Urruti balbuceó algo, sus labios formando burbujas bajo la lluvia, sus ojos bajos y rehuyendo la corona del gigante.
  • No te escucho, Uturri. - dijo la muerte inmensa, y seguidamente le cogió la mandíbula con delicadeza. Se escuchó un crujido, y un grito ahogado, y el grueso Urruti cayó de rodillas, los ojos fuera de las órbitas, sujetándose la boca mientras por entre sus dedos goteaba la sangre. - Atendiendo a vuestro silencio, yo os lo diré. Miedo.
Ormzar Anbisen se detuvo ante Ator. Su mano comenzó a alzarse. Ator levantó la mirada. Miró a los ojos de la muerte, del titán hambriento, de las manos ensangrentadas y los ojos negros. Miró a los ojos del carnicero. La mano se detuvo.

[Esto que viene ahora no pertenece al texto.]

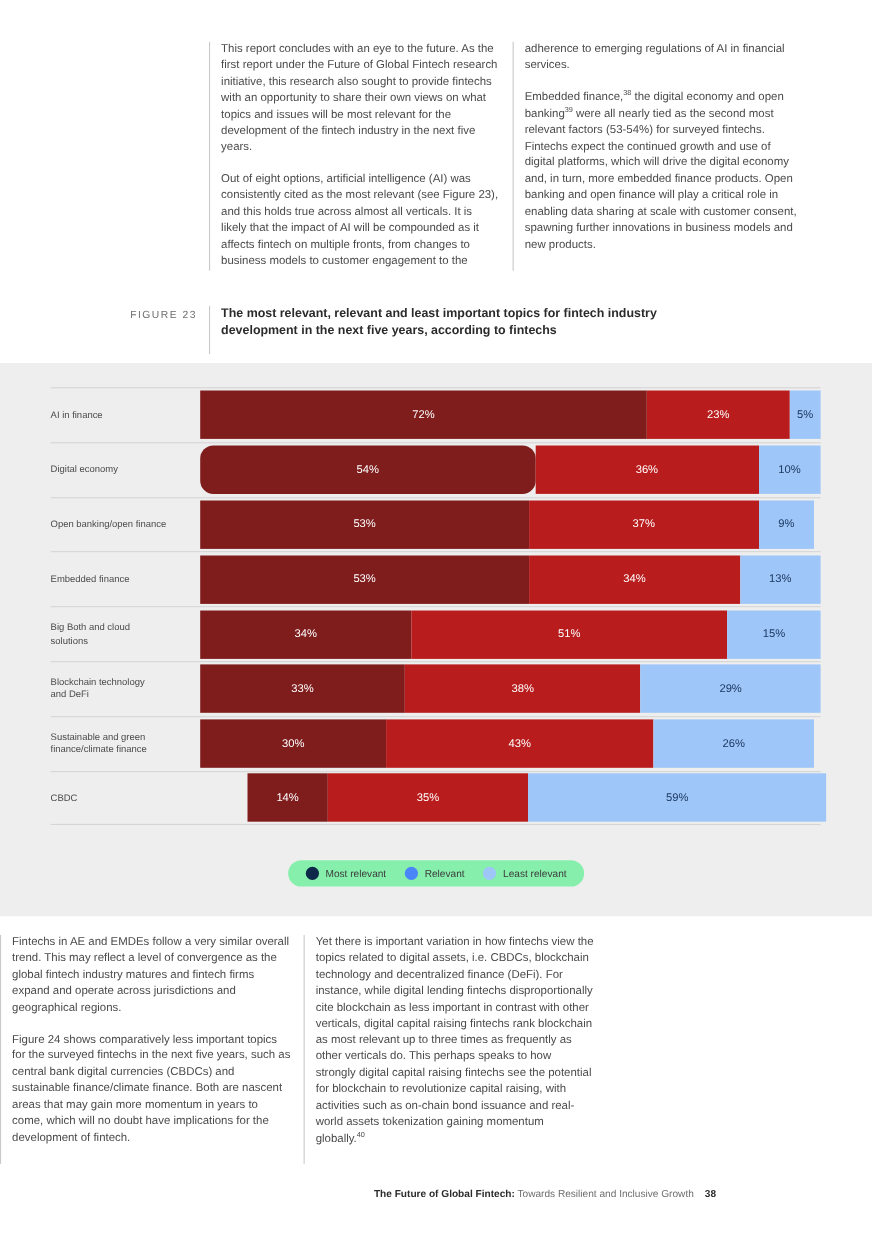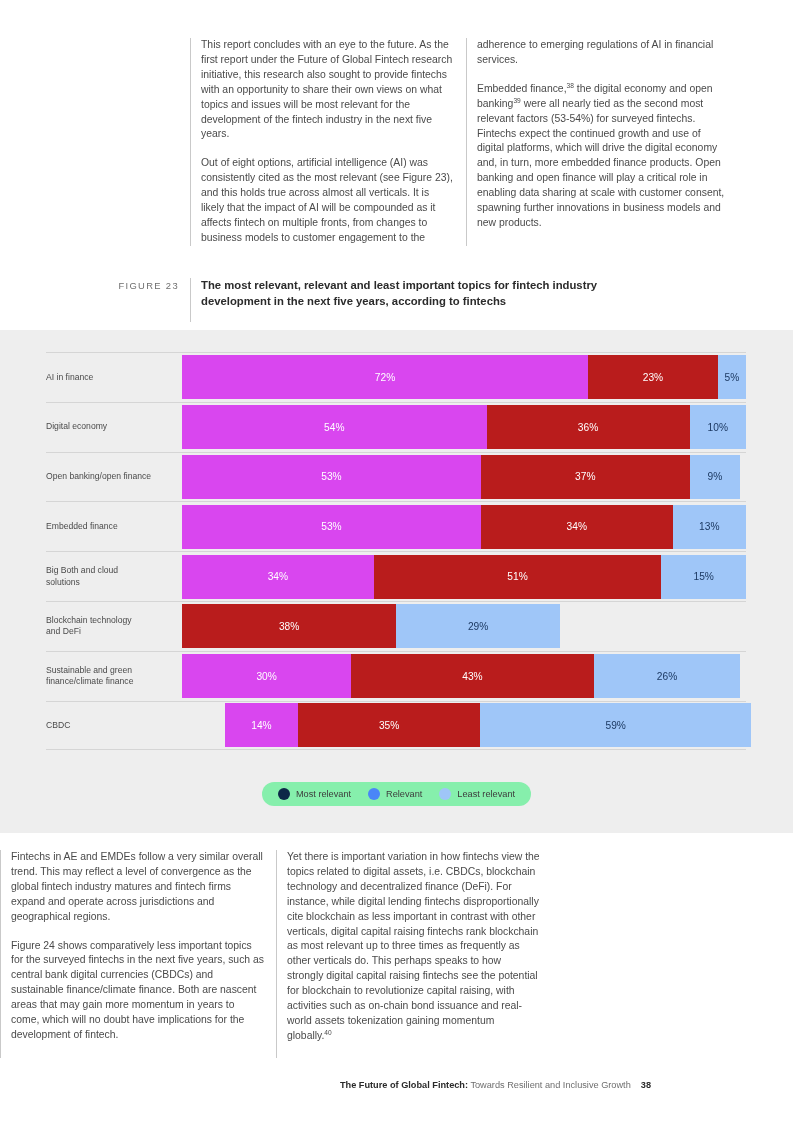--- a/index.html
+++ b/index.html
@@ -88,7 +88,7 @@
     font-size: 10.2px;
     overflow: hidden;
   }
-  .seg.most { background: #d946ef; color: #ffffff; }
+  .seg.most { background: #7f1d1d; color: #ffffff; }
   .seg.rel  { background: #b91c1c; color: #ffffff; }
   .seg.least{ background: #9fc6f8; color: #1d3a63; }
 

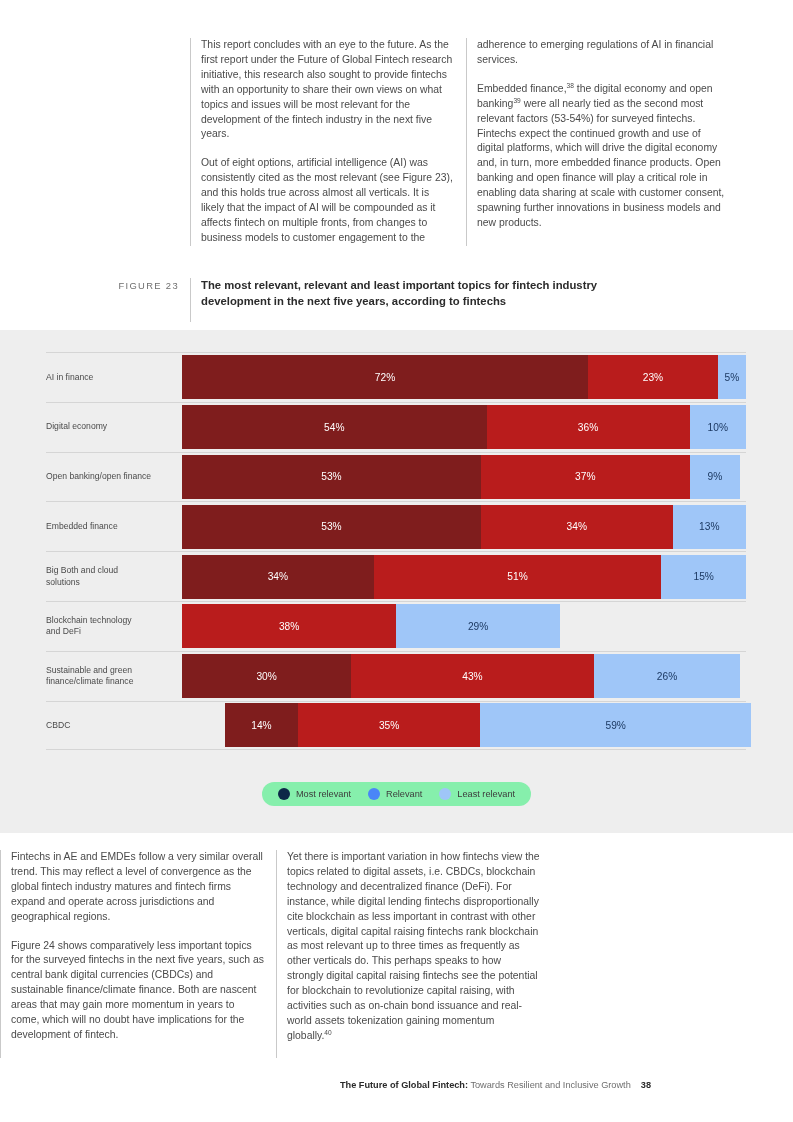--- a/index.html
+++ b/index.html
@@ -185,7 +185,7 @@
             </div>
           </div>
           <div class="bar-track">
-            <div class="seg most" style="flex: 0 0 54%;">54%</div>
+            <div class="seg most" style="flex: 0 0 54%; border-radius: 12px;">54%</div>
             <div class="seg rel" style="flex: 0 0 36%;">36%</div>
             <div class="seg least" style="flex: 0 0 10%;">10%</div>
           </div>

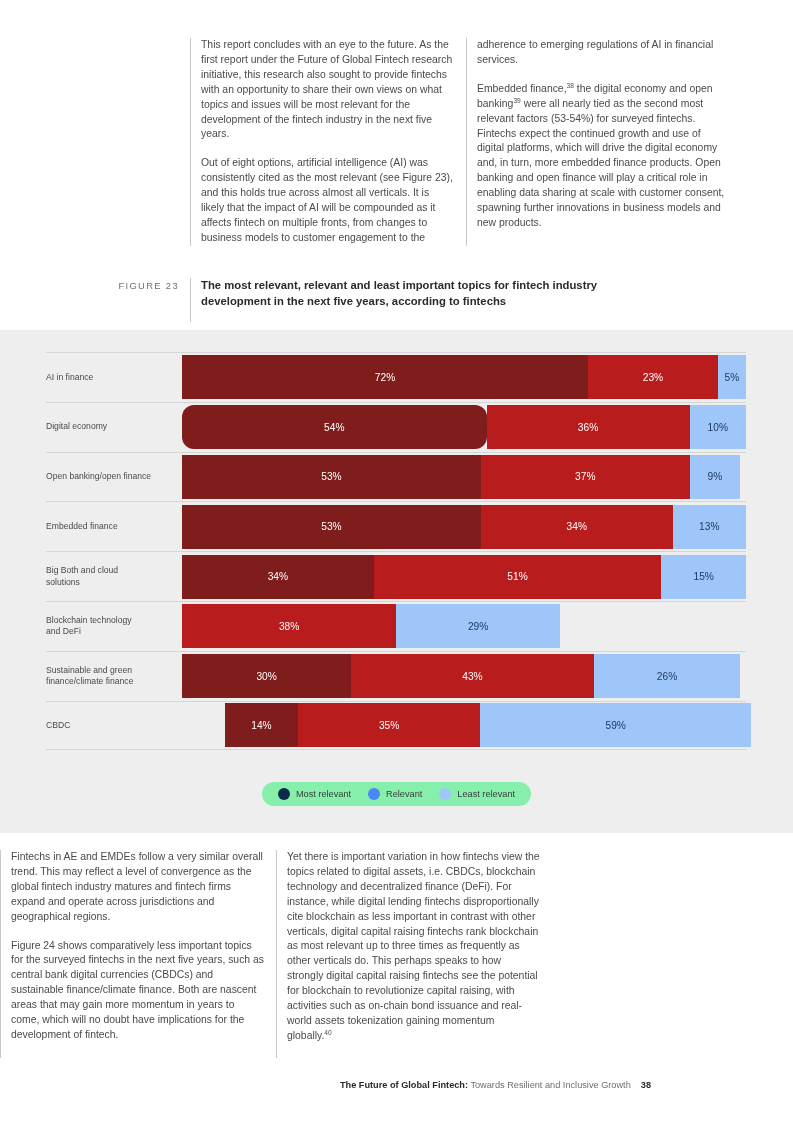--- a/index.html
+++ b/index.html
@@ -235,6 +235,7 @@
             </div>
           </div>
           <div class="bar-track">
+            <div class="seg most" style="flex: 0 0 33%;">33%</div>
             <div class="seg rel" style="flex: 0 0 38%;">38%</div>
             <div class="seg least" style="flex: 0 0 29%;">29%</div>
           </div>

  • Miedo. - dijo una vez más, cerniéndose sobre el norteño. - Y vergüenza.
Todos seguían allí bajo la lluvia minutos después de que el monstruo se hubiera ido. Paralizados por el miedo.


  • Se paseó entre un grupo de guerreros, piratas, pero guerreros, desnudo y desarmado. No había furia, ni maldad, en su voz. No había nada. Pero no era porque no estuviera. Todos podíamos sentir su ira, sólo que era demasiado grande como para verla. Cualquiera de esos hombres podría haber alzado su espada y haberlo matado, podría haber intentado luchar para conservar lo que fuera que le iba a ser arrebatado. Pero no lo hicieron. Ni siquiera éramos capaces de movernos. Cuando miré… cuando le miré, tenía pensado matarlo. Sabía que tenía que luchar. Pero cuando le miré, no pude moverme. Ni siquiera eran sus ojos. No se veían en la oscuridad. Simplemente, no pude moverme. Aún me parece un milagro que pudiera levantar siquiera la mirada.
Nadie dijo nada. Todos miraban sus jarras, nadie bebía. Ator aún escuchaba los gritos. Aún veía su sombra paseándose entre las ovejas.